×

Zmarła w dniu ślubu pod kościołem. Pan młody próbował ją ratować, ale było za późno

To miał być najpiękniejszy dzień ich życia. Dzień, w którym 31-letni Flavio Goncalev i jego 30-letnia ukochana Jessica Guedes mieli powiedzieć sobie sakramentalne „tak”. Los miał wobec pary jednak zupełnie inne plany. Panna młoda zmarła w dniu ślubu.

Czekali na ten dzień od lat

Flavio Goncalves, który jest z zawodu strażakiem i pielęgniarka Jessica Guedes z Sao Paulo w Brazylii postanowili spędzić razem resztę życia jako małżeństwo.

Co więcej, wkrótce oboje mieli zostać rodzicami, bowiem 30-latka nosiła już pod sercem nienarodzoną córeczkę – w dniu ślubu, który przypadał na niedzielę 15 września 2019 r. była w szóstym miesiącu ciąży.

Instagram

Instagram

Pan młody czekał na swoją ukochaną. Wtedy wydarzyło się coś, czego nikt nie mógł przewidzieć

Kiedy wszystko zostało już dopięte na ostatni guzik, pan młody czekał w świątyni pełnej gości na swoją ukochaną. W tym czasie Jessica wraz ze swoją kuzynką zbliżała się do świątyni piękną limuzyną.

W pewnym momencie panna młoda zaczęła uskarżać się na ból szyi i przytłaczające zawroty głowy. Była jednak przekonana, że to objawy stresu związanego ze ślubem i wierzyła, że niepokojące objawy za chwilę ustąpią. Tak się jednak nie stało. Tuż po tym, jak limuzyna dotarła na miejsce, 30-latka straciła przytomność.

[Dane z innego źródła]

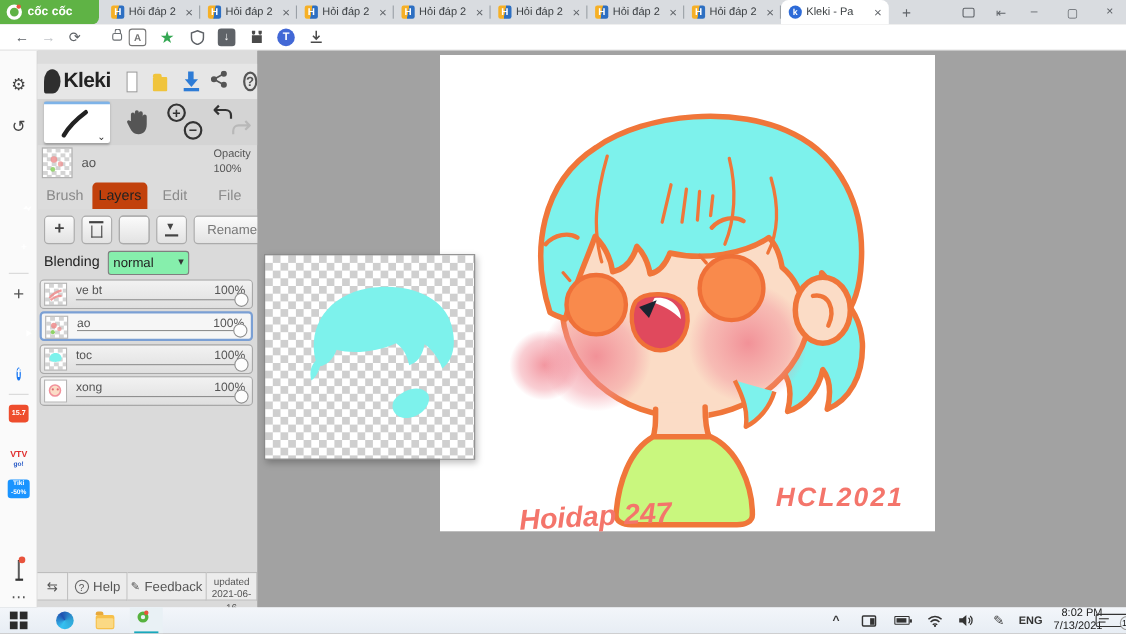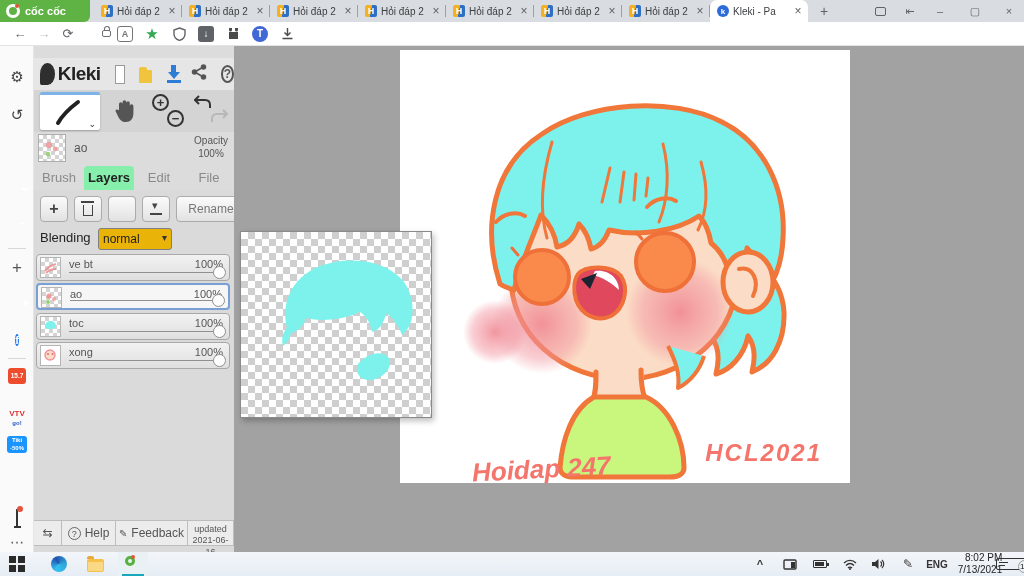--- a/index.html
+++ b/index.html
@@ -96,41 +96,41 @@
   #brush-btn svg { position:absolute; left:10px; top:4px; }
   #brush-btn .caret { position:absolute; right:4px; bottom:1px; font-size:9px; color:#333; }
   #hand-btn { position:absolute; left:72px; top:4px; width:40px; height:34px; display:flex; align-items:center; justify-content:center; }
   .zoom-circle { position:absolute; width:17px; height:17px; border:2px solid #333; border-radius:50%; color:#333;
     font-size:13px; line-height:13px; text-align:center; font-weight:bold; background:transparent; }
   #undo-ic,#redo-ic { position:absolute; font-weight:bold; }
 
   #opacity-row { position:absolute; left:0; top:86px; width:200px; height:32px; }
   #cur-thumb { position:absolute; left:4px; top:2px; width:28px; height:28px; border:1px solid #AFAFAF; }
   #cur-name { position:absolute; left:40px; top:9px; font-size:12px; color:#555; }
-  #opacity-lbl { position:absolute; right:6px; top:2px; font-size:10px; color:#555; text-align:center; line-height:1.3; }
+  #opacity-lbl { position:absolute; right:6px; top:2px; font-size:10px; color:#555; text-align:left; line-height:1.3; }
 
   #ktabs { position:absolute; left:0; top:120px; width:200px; height:24px; display:flex;justify-content:center; }
   .ktab { flex:1; text-align:center; font-size:13px; color:#8A8A8A; line-height:24px; }
-  .ktab.active { background:#86efac; color:#222; border-radius:4px 4px 0 0;font-weight:bold; }
+  .ktab.active { background:#c2410c; color:#222; border-radius:4px 4px 0 0; }
   #kbody { position:absolute; left:0; top:144px; width:200px; height:376px; background:#DADADA; }
 
   .lbtn { position:absolute; top:6px; width:28px; height:26px; background:linear-gradient(#FBFBFB,#E2E2E2);
     border:1px solid #ABABAB; border-radius:4px; display:flex; align-items:center; justify-content:center; color:#444; }
   #rename-btn { position:absolute; left:108px; top:6px; width:62px; height:26px; background:linear-gradient(#FBFBFB,#E2E2E2);
     border:1px solid #ABABAB; border-radius:4px; font-size:12px; color:#777; display:flex; align-items:center; justify-content:center; }
   .trash-ic { width:10px; height:11px; border:1.5px solid #444; border-top:none; position:relative; margin-top:3px; }
   .trash-ic::before { content:""; position:absolute; left:-3px; top:-4px; width:13px; height:1.5px; background:#444; }
   .dup-ic { width:10px; height:12px; border:1.5px solid #444; position:relative; }
   .dup-ic::before { content:"+"; position:absolute; left:1px; top:-1px; font-size:9px; }
   .merge-ic { position:relative; width:12px; height:12px; }
   .merge-ic::before { content:"▾"; position:absolute; left:2px; top:-4px; font-size:11px; }
   .merge-ic::after { content:""; position:absolute; left:0; bottom:0; width:12px; height:2px; background:#444; }
 
   #blend-row { position:absolute; left:6px; top:40px; width:190px; height:22px; font-size:13px; color:#222; }
-  #blend-sel { position:absolute; left:58px; top:-2px; width:74px; height:22px; background:#eab308; border:1px solid #7F7F7F;
+  #blend-sel { position:absolute; left:58px; top:-2px; width:74px; height:22px; background:#86efac; border:1px solid #7F7F7F;
     border-radius:3px; font-size:12px; padding:3px 4px; }
   #blend-sel .dd { position:absolute; right:4px; top:3px; font-size:10px; color:#333; }
 
   .lrow { position:absolute; left:2px; width:194px; height:27px; background:linear-gradient(#F2F2F2,#DFDFDF);
     border:1px solid #A8A8A8; border-radius:4px; }
   .lrow.active { border:2px solid #7A9FD4; background:#F6F6F6; }
   .lthumb { position:absolute; left:3px; top:2px; width:21px; height:21px; border:1px solid #B5B5B5; }
   .lname { position:absolute; left:32px; top:3px; font-size:11px; color:#555; }
   .lpct { position:absolute; right:6px; top:3px; font-size:11px; color:#555; }
   .ltrack { position:absolute; left:32px; right:14px; bottom:7px; height:1px; background:#8F8F8F; }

Jak opowiadał tuż po tragedii Flavio Goncalvez brazylijskiemu magazynowi Crescer:

Martwiłem się, bo czekałem na nią przed ołtarzem, a ona wciąż nie przychodziła. W pewnym momencie do kościoła wbiegła jej kuzynka. Powiedziała, że Jessica zemdlała. Otworzyłem drzwi samochodu, wtedy Jessica odzyskała na chwilę przytomność. Powiedziała, że wszystko jest w porządku, ale ma bóle pleców i szyi. Od siedmiu lat ratuję ludziom życie jako strażak. Wiedziałem co robić. Wyjąłem ją z samochodu i zacząłem udzielać pierwszej pomocy.

Instagram

Instagram

Zmarła w dniu ślubu, chociaż natychmiast trafiła do szpitala

Niestety, lekarze nie mieli dla najbliższych dobrych informacji. Diagnoza: udar mózgu spowodowany stanem przedrzucawkowym i rozległe krwawienie wewnętrzne.

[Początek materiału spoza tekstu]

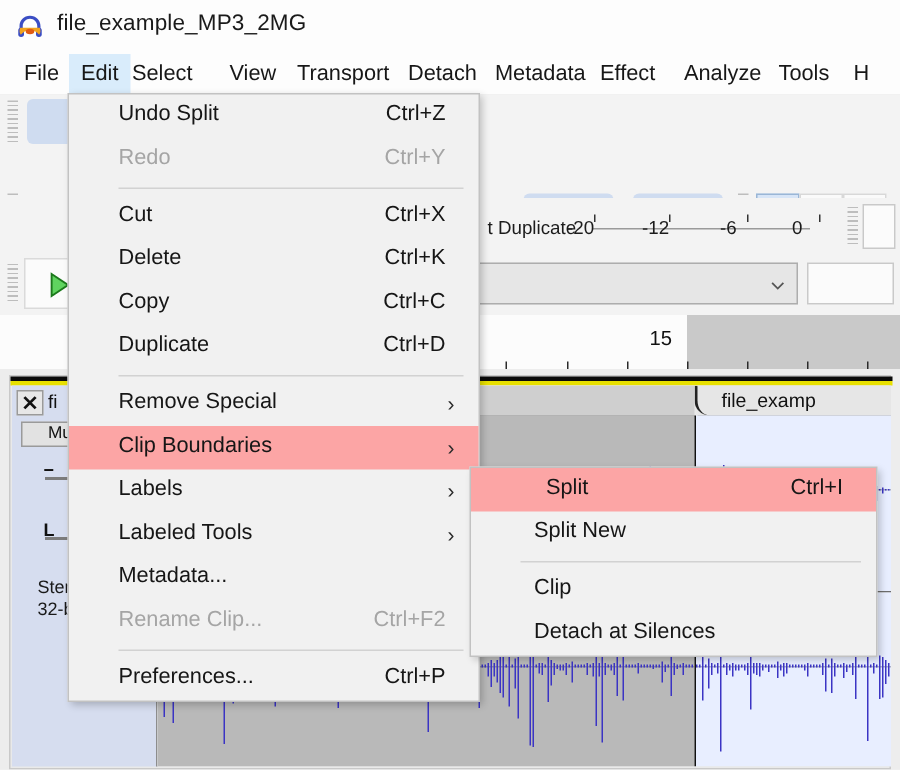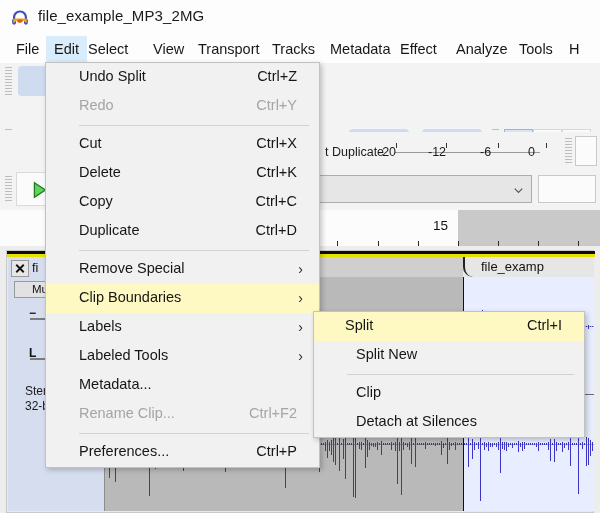--- a/index.html
+++ b/index.html
@@ -78,21 +78,21 @@
   .clipdiv{position:absolute;top:0;width:1px;background:#111;}
   .chansep{position:absolute;left:0;width:100%;height:1px;background:#6d6d6d;}
 
   
   .dropdown{position:absolute;left:45px;top:62px;width:273px;background:#f1f1f1;border:1px solid #c2c2c2;box-shadow:2px 2px 5px rgba(0,0,0,.22);}
   .mrow{position:relative;height:29px;}
   .mrow .lab{position:absolute;left:33px;top:5px;font-size:14.5px;color:#161616;white-space:nowrap;}
   .mrow .acc{position:absolute;right:22px;top:5px;font-size:14.5px;color:#161616;white-space:nowrap;}
   .mrow .arw{position:absolute;right:16px;top:6px;font-size:14px;color:#2b2b2b;}
   .mrow.dis .lab,.mrow.dis .acc{color:#a5a5a5;}
-  .mrow.hl{background:#fef9c3;padding-left:17px;}
+  .mrow.hl{background:#fca5a5;padding-left:17px;}
   .msep{height:1px;margin:4px 10px 4px 33px;background:#d2d2d2;}
 
   
   .submenu{position:absolute;left:313px;top:311px;width:270px;background:#f1f1f1;border:1px solid #c2c2c2;box-shadow:2px 2px 5px rgba(0,0,0,.22);}
 </style>
 </head>
 <body>
 
 <div class="app">
 
@@ -106,21 +106,21 @@
     </svg>
     <div class="title-text">file_example_MP3_2MG</div>
   </div>
 
   <div class="menubar" id="menubar">
       <div class="menu-item" style="left: 8px;">File</div>
       <div class="menu-item open" style="left: 46px;">Edit</div>
       <div class="menu-item" style="left: 80px;">Select</div>
       <div class="menu-item" style="left: 145px;">View</div>
       <div class="menu-item" style="left: 190px;">Transport</div>
-      <div class="menu-item" style="left: 264px;">Tracks</div>
+      <div class="menu-item" style="left: 264px;">Detach</div>
       <div class="menu-item" style="left: 322px;">Metadata</div>
       <div class="menu-item" style="left: 448px;">Analyze</div>
       <div class="menu-item" style="left: 392px;">Effect</div>
       <div class="menu-item" style="left: 511px;">Tools</div>
       <div class="menu-item" style="left: 561px;">H</div>
     </div>
 
   <div class="toolbar-dock">
 
     <div class="grip" style="left:5px;top:4px;height:28px;"></div>
@@ -830,21 +830,21 @@
       </div>
       <div class="msep"></div>
       <div class="mrow">
         <span class="lab">Preferences...</span>
         <span class="acc">Ctrl+P</span>
       </div>
     </div>
 
   <div class="submenu" id="submenu">
       <div class="mrow hl">
-        <span class="lab" style="left: 31px;">Split</span>
+        <span class="lab" style="left: 50px;">Split</span>
         <span class="acc">Ctrl+I</span>
       </div>
       <div class="mrow">
         <span class="lab" style="left: 42px;">Split New</span>
       </div>
       <div class="msep"></div>
       <div class="mrow">
         <span class="lab" style="left: 42px;">Clip</span>
       </div>
       <div class="mrow">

Niezbędne okazało się usunięcie macicy Jessici, zarazem przedwczesne rozwiązanie ciąży poprzez cesarskie cięcie. Wszystko po to, aby uratować życie 29-tygodniowego maleństwa. Choć lekarze robili co w ich mocy, panna młoda zmarła podczas operacji wskutek śmierci mózgu.

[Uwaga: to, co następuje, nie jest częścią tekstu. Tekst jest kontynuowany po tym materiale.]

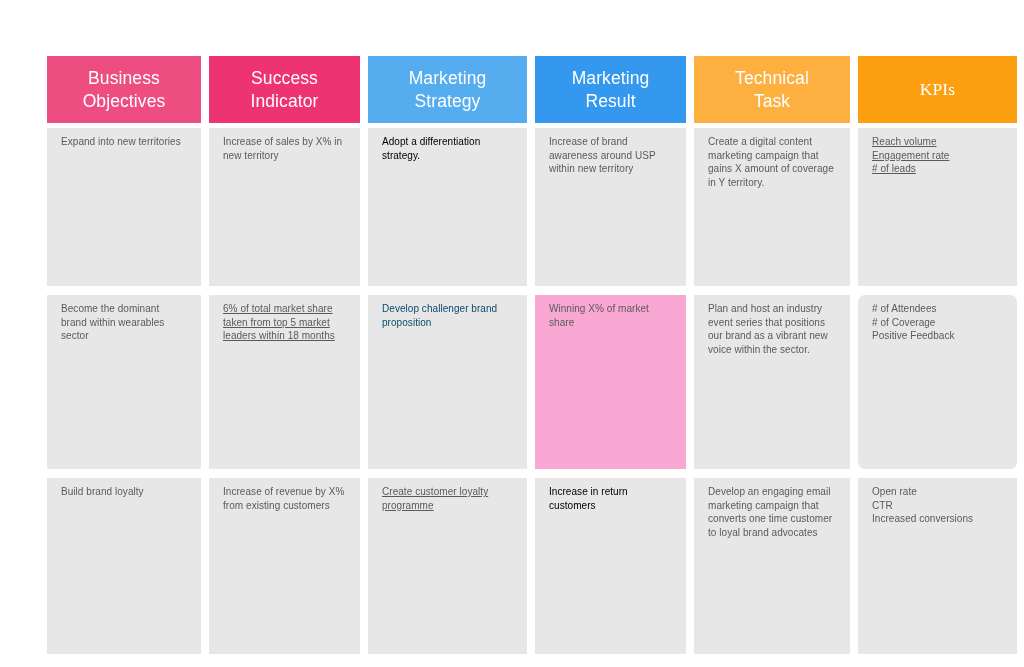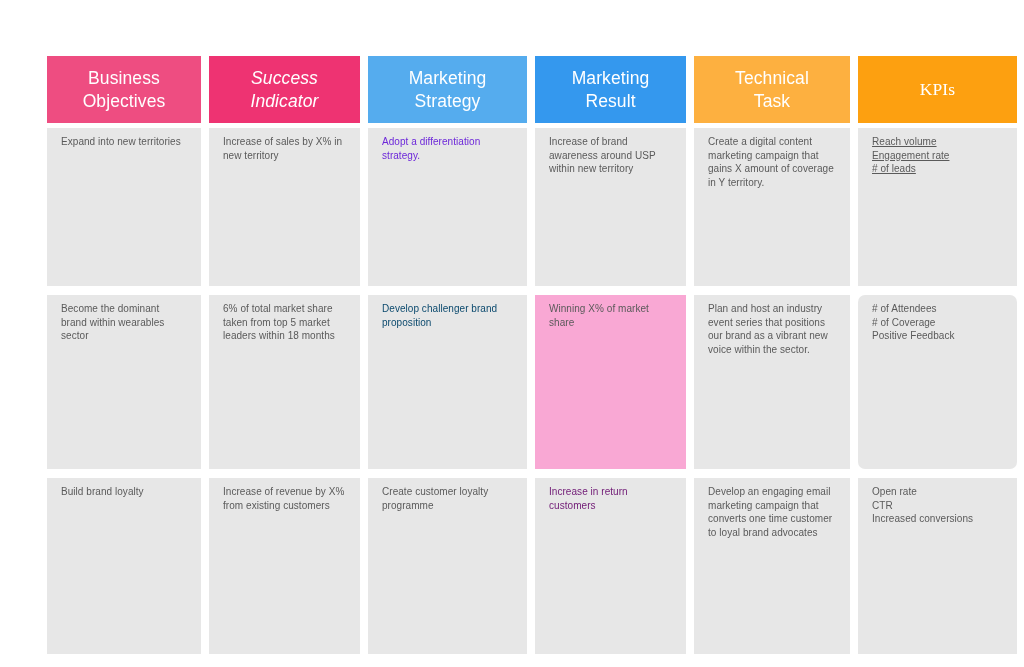--- a/index.html
+++ b/index.html
@@ -39,21 +39,21 @@
     vertical-align: middle;
     text-align: center;
     color: #ffffff;
     font-size: 17.5px;
     font-weight: 400;
     line-height: 1.28;
     letter-spacing: 0.1px;
     border: 0;
   }
   .hdr-c0 { background: #ee4d81; }
-  .hdr-c1 { background: #ee3372; font-style: italic; }
+  .hdr-c1 { background: #ee3372; }
   .hdr-c2 { background: #55acee; }
   .hdr-c3 { background: #3498ee; }
   .hdr-c4 { background: #fdb040; }
   .hdr-c5 { background: #fda010; }
 
   .hdr-title {
     display: block;
     white-space: pre-line;
   }
 
@@ -150,21 +150,21 @@
         <td></td>
       </tr>
 
       <tr class="body-row r0">
         <td style="background: rgb(231, 231, 231); color: rgb(90, 90, 90);">
           <span class="cell-text">Expand into new territories</span>
         </td>
         <td style="background: rgb(231, 231, 231); color: rgb(90, 90, 90);">
           <span class="cell-text">Increase of sales by X% in new territory</span>
         </td>
-        <td style="background: rgb(231, 231, 231); color: #6d28d9;">
+        <td style="background: rgb(231, 231, 231); color: #000000;">
           <span class="cell-text">Adopt a differentiation strategy.</span>
         </td>
         <td style="background: rgb(231, 231, 231); color: rgb(90, 90, 90);">
           <span class="cell-text">Increase of brand awareness around USP within new territory</span>
         </td>
         <td style="background: rgb(231, 231, 231); color: rgb(90, 90, 90);">
           <span class="cell-text">Create a digital content marketing campaign that gains X amount of coverage in Y territory.</span>
         </td>
         <td style="background: rgb(231, 231, 231); color: rgb(90, 90, 90); text-decoration: underline;">
           <span class="cell-text">Reach volume
@@ -179,21 +179,21 @@
         <td></td>
         <td></td>
         <td></td>
         <td></td>
       </tr>
 
       <tr class="body-row r1">
         <td style="background: rgb(231, 231, 231); color: rgb(90, 90, 90);">
           <span class="cell-text">Become the dominant brand within wearables sector</span>
         </td>
-        <td style="background: rgb(231, 231, 231); color: rgb(90, 90, 90);">
+        <td style="background: rgb(231, 231, 231); color: rgb(90, 90, 90); text-decoration: underline;">
           <span class="cell-text">6% of total market share taken from top 5 market leaders within 18 months</span>
         </td>
         <td style="background: rgb(231, 231, 231); color: #0c4a6e;">
           <span class="cell-text">Develop challenger brand proposition</span>
         </td>
         <td style="background: #f9a8d4; color: rgb(90, 90, 90); margin-left: 24px;">
           <span class="cell-text">Winning X% of market share</span>
         </td>
         <td style="background: rgb(231, 231, 231); color: rgb(90, 90, 90);">
           <span class="cell-text">Plan and host an industry event series that positions our brand as a vibrant new voice within the sector.</span>
@@ -214,24 +214,24 @@
         <td></td>
       </tr>
 
       <tr class="body-row r2">
         <td style="background: rgb(231, 231, 231); color: rgb(90, 90, 90);">
           <span class="cell-text">Build brand loyalty</span>
         </td>
         <td style="background: rgb(231, 231, 231); color: rgb(90, 90, 90);">
           <span class="cell-text">Increase of revenue by X% from existing customers</span>
         </td>
-        <td style="background: rgb(231, 231, 231); color: rgb(90, 90, 90);">
+        <td style="background: rgb(231, 231, 231); color: rgb(90, 90, 90); text-decoration: underline;">
           <span class="cell-text">Create customer loyalty programme</span>
         </td>
-        <td style="background: rgb(231, 231, 231); color: #701a75;">
+        <td style="background: rgb(231, 231, 231); color: #000000;">
           <span class="cell-text">Increase in return customers</span>
         </td>
         <td style="background: rgb(231, 231, 231); color: rgb(90, 90, 90);">
           <span class="cell-text">Develop an engaging email marketing campaign that converts one time customer to loyal brand advocates</span>
         </td>
         <td style="background: rgb(231, 231, 231); color: rgb(90, 90, 90);">
           <span class="cell-text">Open rate
 CTR
 Increased conversions</span>
         </td>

Dziewczynka, która stała się dla niego całym światem

Kiedy dziewczynka imieniem Sophia przyszła na świat, ważyła zaledwie 930 gramów i mierzyła 34 cm. Mała przebywała na oddziale intensywnej terapii i spędziła na nim jeszcze kilka tygodni. To dla niej, tata musiał się szybko pozbierać po stracie ukochanej.

Jak mówił wówczas:

Jessica była radosną osobą, która kochała życie. Tak bardzo nie mogłem się doczekać aż zostanę jej mężem i ojcem naszej córki. Będę silny i nie dam się pokonać przeciwnościom losu. Miłość mojego życia nauczyła mnie, jak traktować kobiety i szanować je, więc wiem, jak zająć się maleńką Sophią

Jessica zostawiła pod sobie małą córeczkę. Dzięki niej Flavio wciąż ma dla kogo żyć. Z pewnością odnajdzie w niej cząstkę swojej ukochanej, która odeszła tak niespodziewanie.